We’ll be in NY (and traveling around the US) for a few weeks leading up to the conference and look forward to re-connecting with many of you and meeting others for the first time.   Drop us a note, we’d love to share some results and discuss how the product can help you grow!

Lies, Damn Lies and Statistics

June 24, 2011


It was Mark Twain who popularised it, but the original authorship of the oft quoted phrase “lies, damn lies and statistics” is widely contested. One to whom it is frequently attributed is Benjamin Disraeli. A distinguished conservative politician and literary figure, Disraeli’s business ventures are deservedly less celebrated.

His speculative investments in South American mining companies in the early nineteenth century proved calamitous and almost ruined him. One wonders whether, had he a more considered view of the power of information than is implied by the phrase with which he is sometimes associated, he may have avoided the pitfalls of reckless investment.

While the world, and particularly the ethereal world, is awash with data (and indeed statistics), it is alarming how infrequently that data is converted to useful information. At a time when data is generated and captured at an unprecedented rate and indeed has become inordinately accessible, it is ironic that we remain so beholden to the spinmeisters and their political masters. The power of information has never been more readily, tantalisingly, at our fingertips but somehow we don’t reach out and grasp it.

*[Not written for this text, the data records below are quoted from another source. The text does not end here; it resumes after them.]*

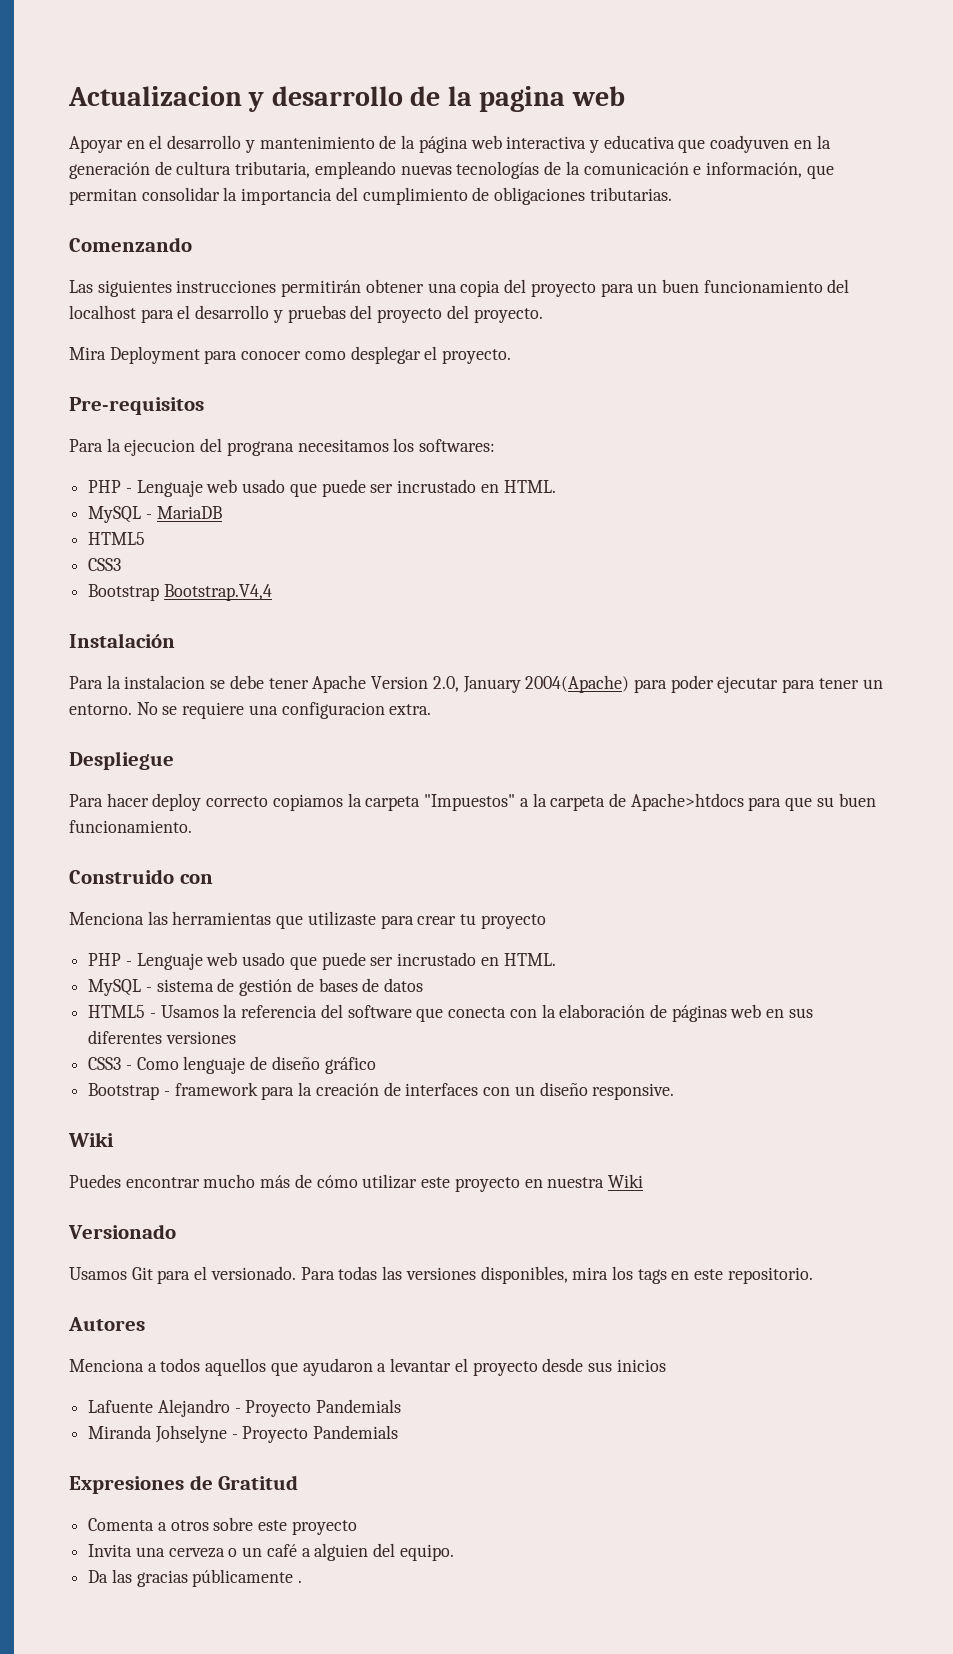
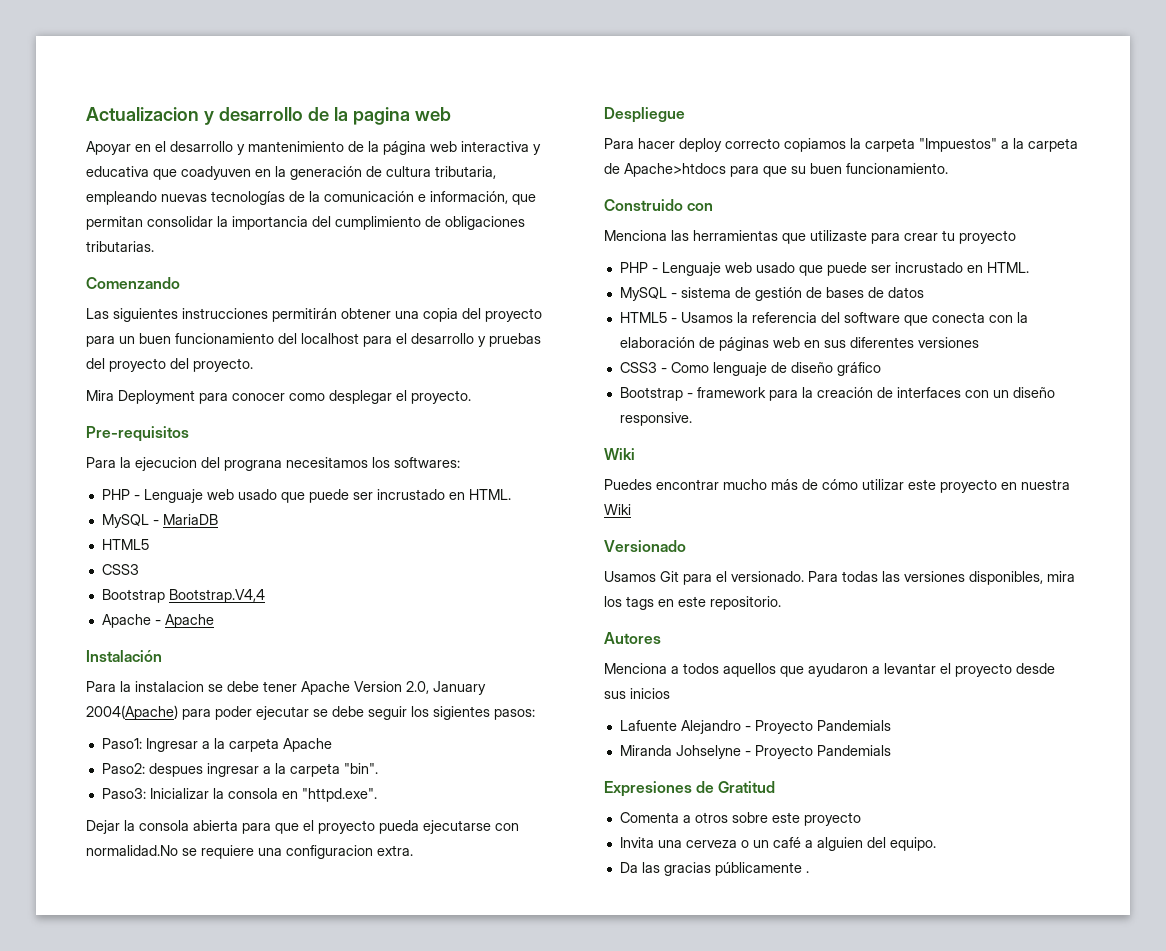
+ Apache - Apache
- Para la instalacion se debe tener Apache Version 2.0, January 2004(Apache) para poder ejecutar para tener un entorno. No se requiere una configuracion extra.
+ Para la instalacion se debe tener Apache Version 2.0, January 2004(Apache) para poder ejecutar se debe seguir los sigientes pasos:
+ Paso1: Ingresar a la carpeta Apache
+ Paso2: despues ingresar a la carpeta "bin".
+ Paso3: Inicializar la consola en "httpd.exe".
+ Dejar la consola abierta para que el proyecto pueda ejecutarse con normalidad.No se requiere una configuracion extra.

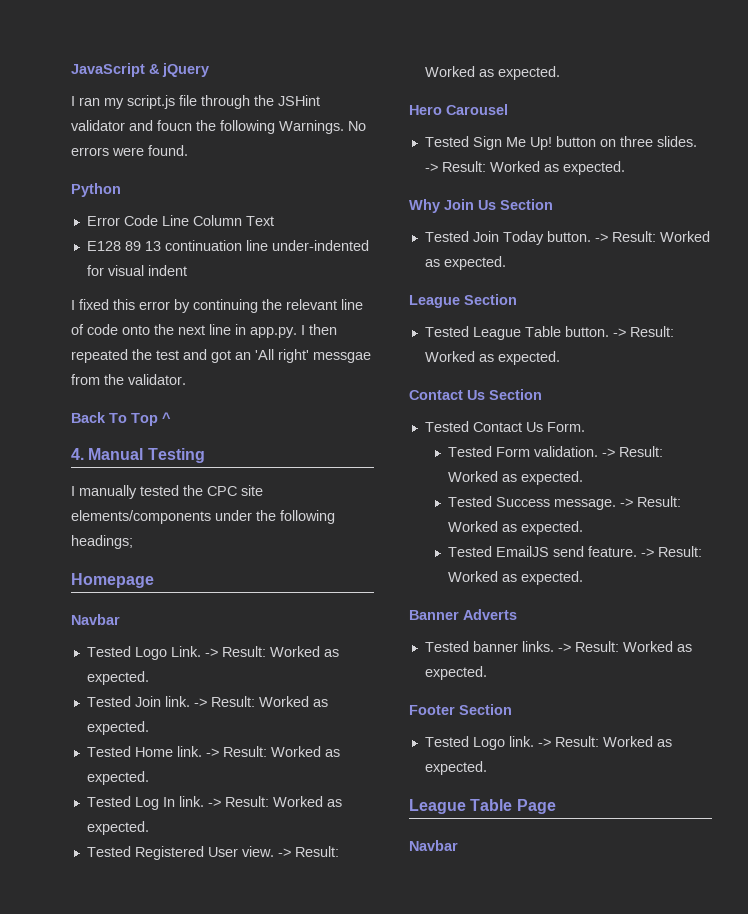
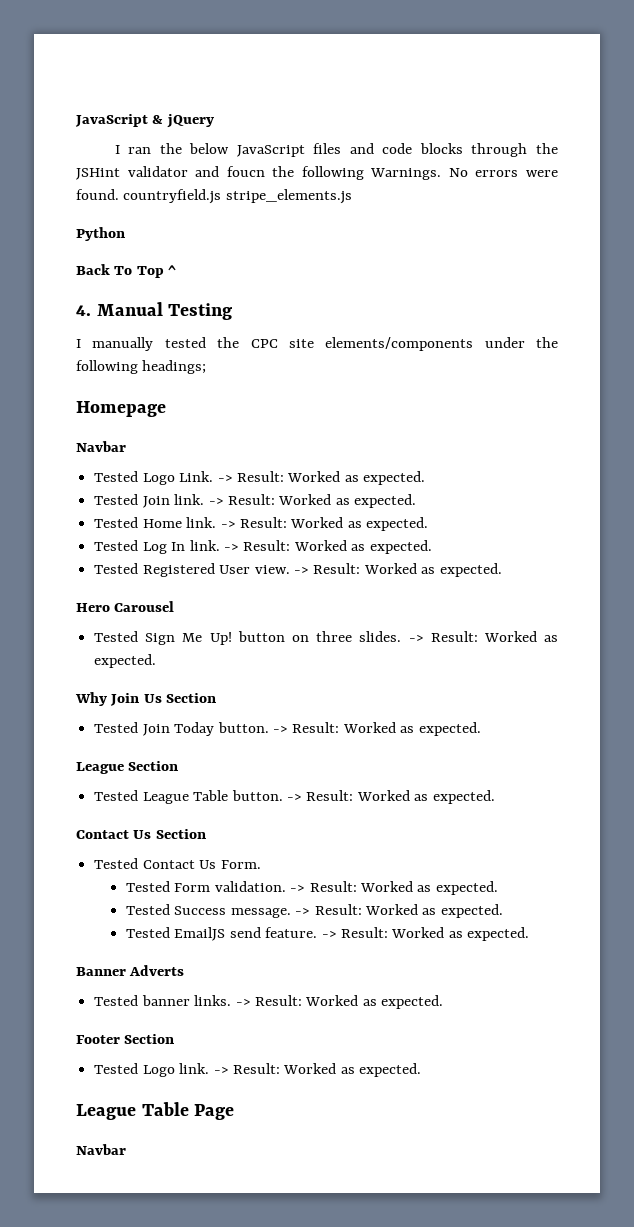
- I ran my script.js file through the JSHint validator and foucn the following Warnings.
+ I ran the below JavaScript files and code blocks through the JSHint validator and foucn the following Warnings.
- No errors were found.
+ No errors were found. countryfield.js stripe_elements.js
- Error Code Line Column Text
- E128 89 13 continuation line under-indented for visual indent
- I fixed this error by continuing the relevant line of code onto the next line in app.py. I then repeated the test and got an 'All right' messgae from the validator.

At Silne we have a healthy disregard for what we call information asymmetries. In equity markets information asymmetries are said to be removed through the trading activities of arbitrageurs. When I trade on the basis of closely held information I essentially expose that information to the world. In the meantime of course, I make money. Information asymmetries then confer power on the holder of information, or serve to diminish the interests of those without access to it. That’s not fair and we don’t like it.

We define information asymmetries rather broadly … information is available but is not being used; you have information but I don’t; information exists but I don’t know it does. Finding relevant, predictive data, sifting and analysing it, and using it to solve problems and improve decision making  is not easy but it can be a route to the truth, not the damn lies which Disraeli so lamented.